Introducing streams messaging cluster on CDP Public Cloud

You can create a streams messaging cluster in CDP Public Cloud and produce data to and consume data from an Apache Kafka topic by using that cluster. The concepts and usage of streams messaging cluster on CDP Public Cloud are explained using a simple workflow.

In this example you use a simple application (vmstat) to generate some raw text data and a kafka-console-producer command to send the data to a Kafka topic. You then use a kafka-console-consumer command to read data from that Kafka topic. After you have the producer and consumer running, you use Stream Messaging Manager (SMM), which is also available on CDP Public Cloud, to monitor the functionality of the workflow that you create.

Alternately, you can also structure the data in an object format and send it to Kafka in Avro format. To do this, you store a schema in CDP’s Schema Registry and understand how to use a simple Java Kafka client to send and read data using that schema.

You can also update your schema to fit your requirements, and reconfigure the consumer and producer to use the latest schema.

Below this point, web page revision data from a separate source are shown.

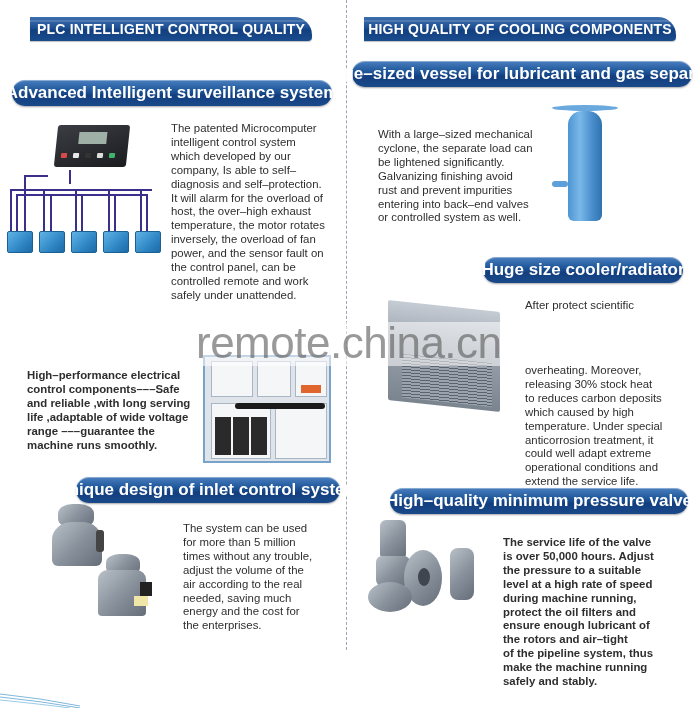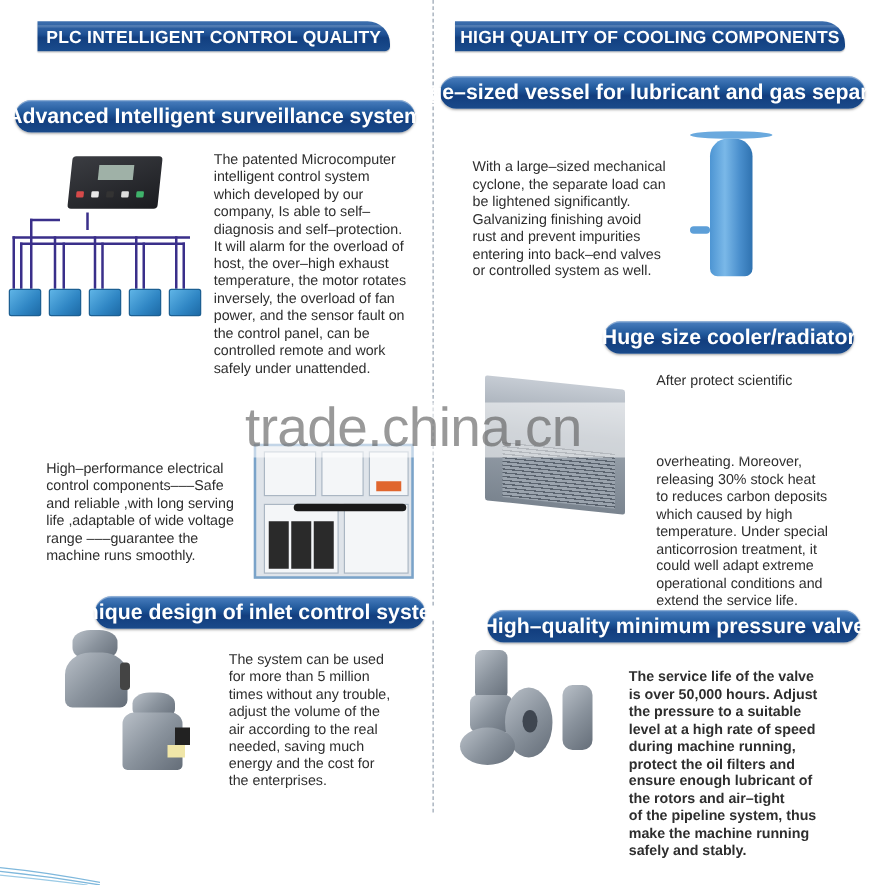--- a/index.html
+++ b/index.html
@@ -258,7 +258,7 @@
 safely and stably.</div>
 
 <div class="wm-band"></div>
-<div class="watermark">trade.china.cn</div>
+<div class="watermark">remote.china.cn</div>
 
 <svg class="swoosh" viewBox="0 0 80 18">
   <path d="M0 4 Q40 8 80 16" stroke="#7fb8dc" stroke-width="1" fill="none"></path>

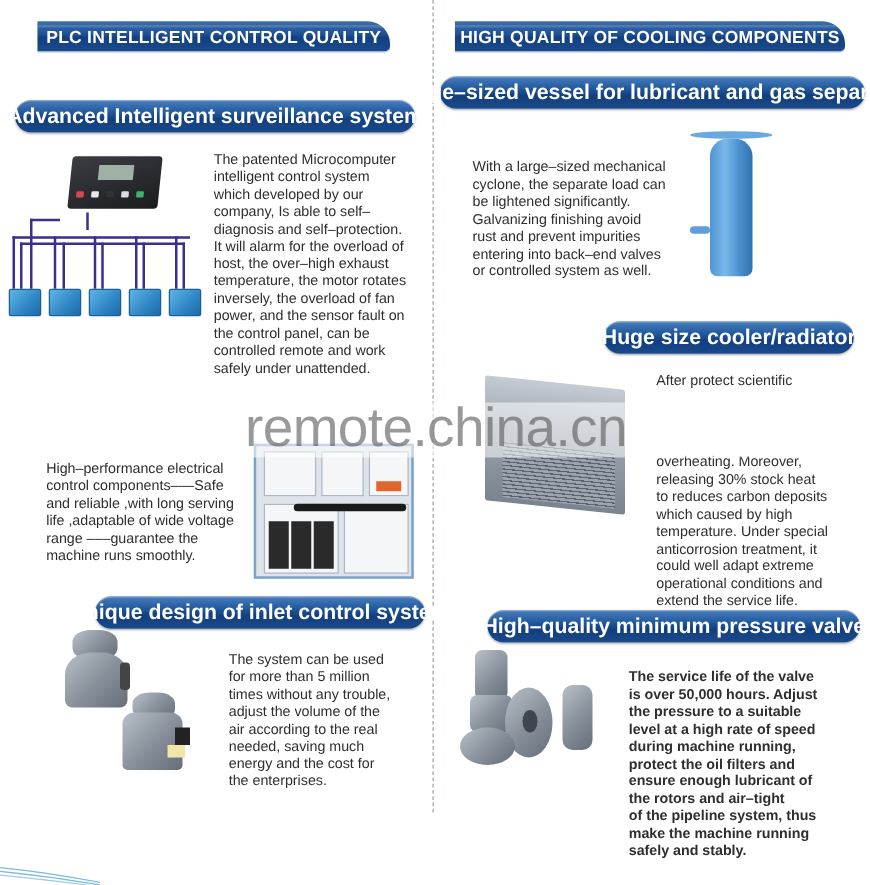--- a/index.html
+++ b/index.html
@@ -148,7 +148,7 @@
 controlled remote and work
 safely under unattended.</div>
 
-<div class="body-text" style="left:37px; top:369px;">High–performance electrical
+<div class="body-text" style="left:27px; top:369px;font-weight:bold;">High–performance electrical
 control components–––Safe
 and reliable ,with long serving
 life ,adaptable of wide voltage

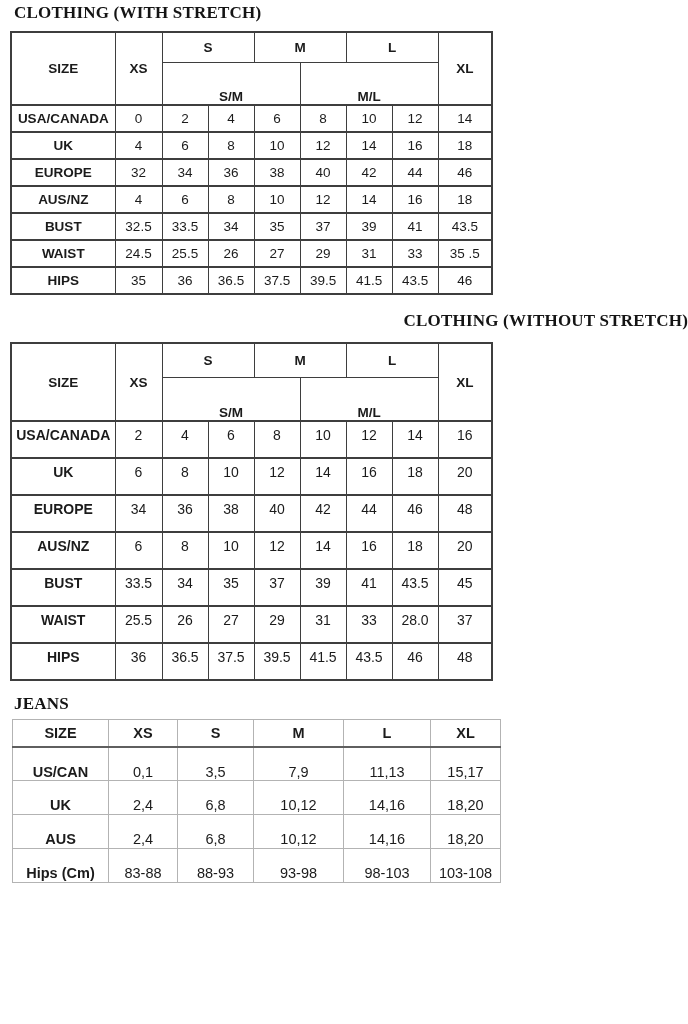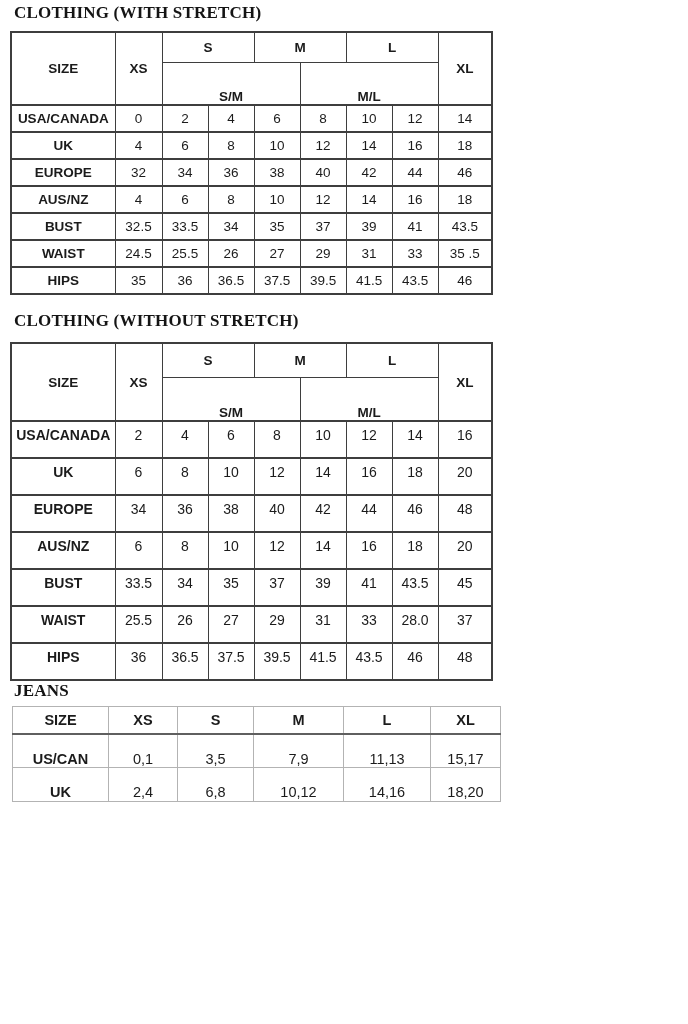--- a/index.html
+++ b/index.html
@@ -40,7 +40,7 @@
     font-size:14px;
   }
 
-  .t2-title{margin-top:16px;}
+  .t2-title{margin-top:16px;text-align:right;}
   .t3-title{}
 
   

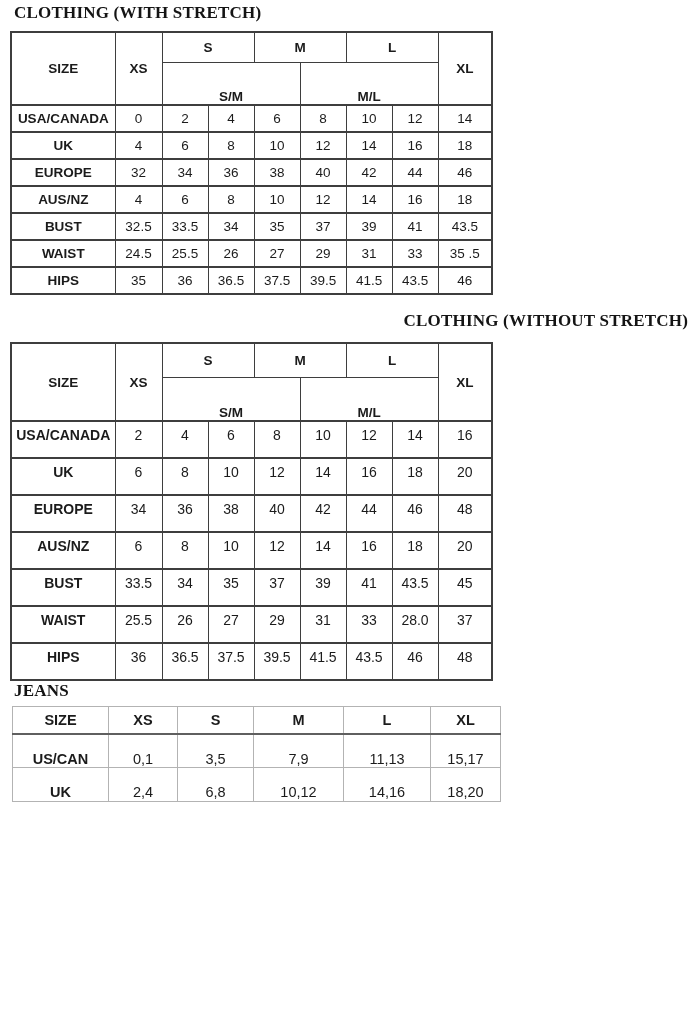--- a/index.html
+++ b/index.html
@@ -41,7 +41,7 @@
   }
 
   .t2-title{margin-top:16px;text-align:right;}
-  .t3-title{}
+  .t3-title{margin-top:13px;}
 
   
   #table-jeans{width:488px;margin:6px 0 0 12px;border:1px solid #b3b3b3;}

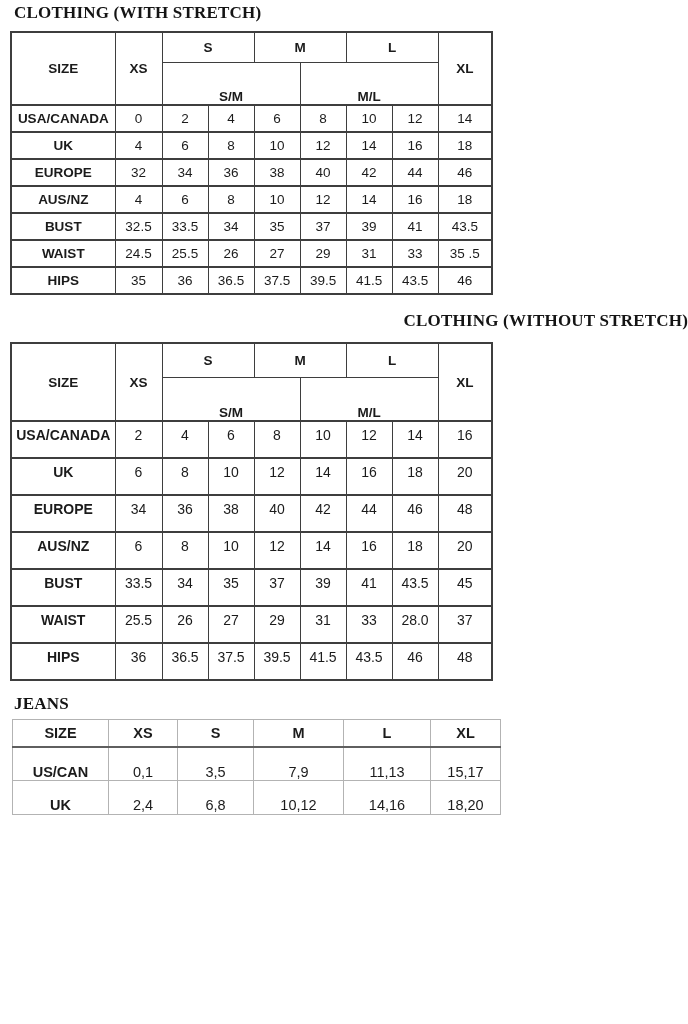--- a/index.html
+++ b/index.html
@@ -312,6 +312,14 @@
       <td>14,16</td>
       <td>18,20</td>
     </tr>
+    <tr class="jrow">
+      <td class="lbl">AUS</td>
+      <td>2,4</td>
+      <td>6,8</td>
+      <td>10,12</td>
+      <td>14,16</td>
+      <td>18,20</td>
+    </tr>
   </tbody>
     </table>
 

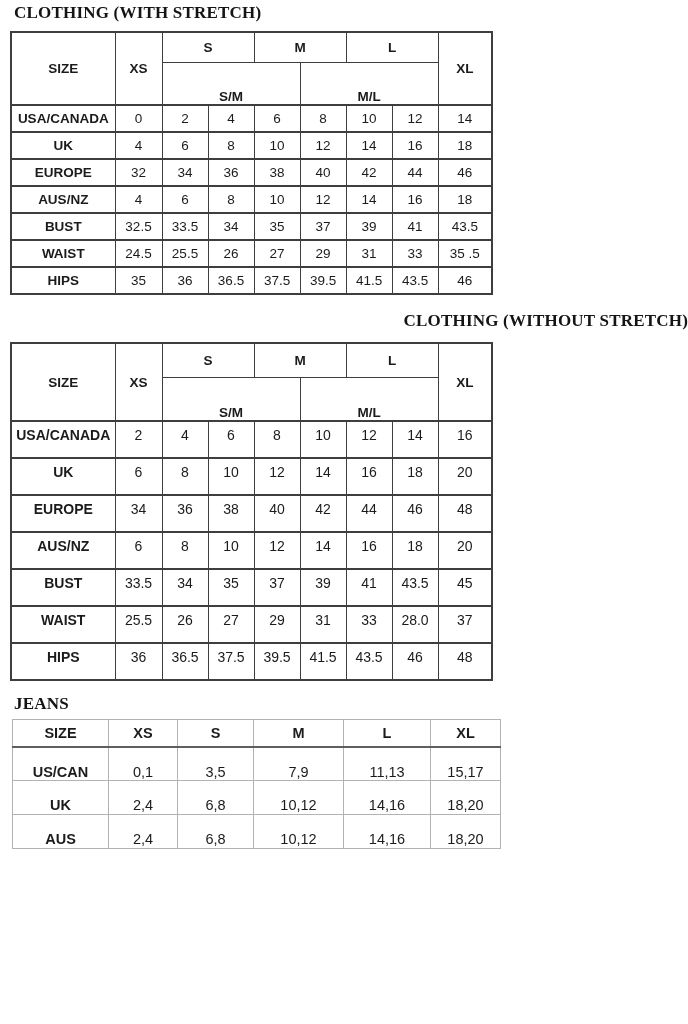--- a/index.html
+++ b/index.html
@@ -320,6 +320,14 @@
       <td>14,16</td>
       <td>18,20</td>
     </tr>
+    <tr class="jrow">
+      <td class="lbl">Hips (Cm)</td>
+      <td>83-88</td>
+      <td>88-93</td>
+      <td>93-98</td>
+      <td>98-103</td>
+      <td>103-108</td>
+    </tr>
   </tbody>
     </table>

The complete workflow consists of the following tasks:
  1. Meeting the prerequisites
  2. Creating a Machine User
  3. Granting Machine User access to environment
  4. Creating a Kafka topic
  5. Creating Ranger policies
  6. Producing data to Kafka topic
  7. Consuming data from Kafka topic
  8. Using Kerberos authentication
  9. Monitoring Kafka activity in SMM
  10. Using Schema Registry
  11. Monitoring end-to-end latency in SMM
  12. Evolving your schema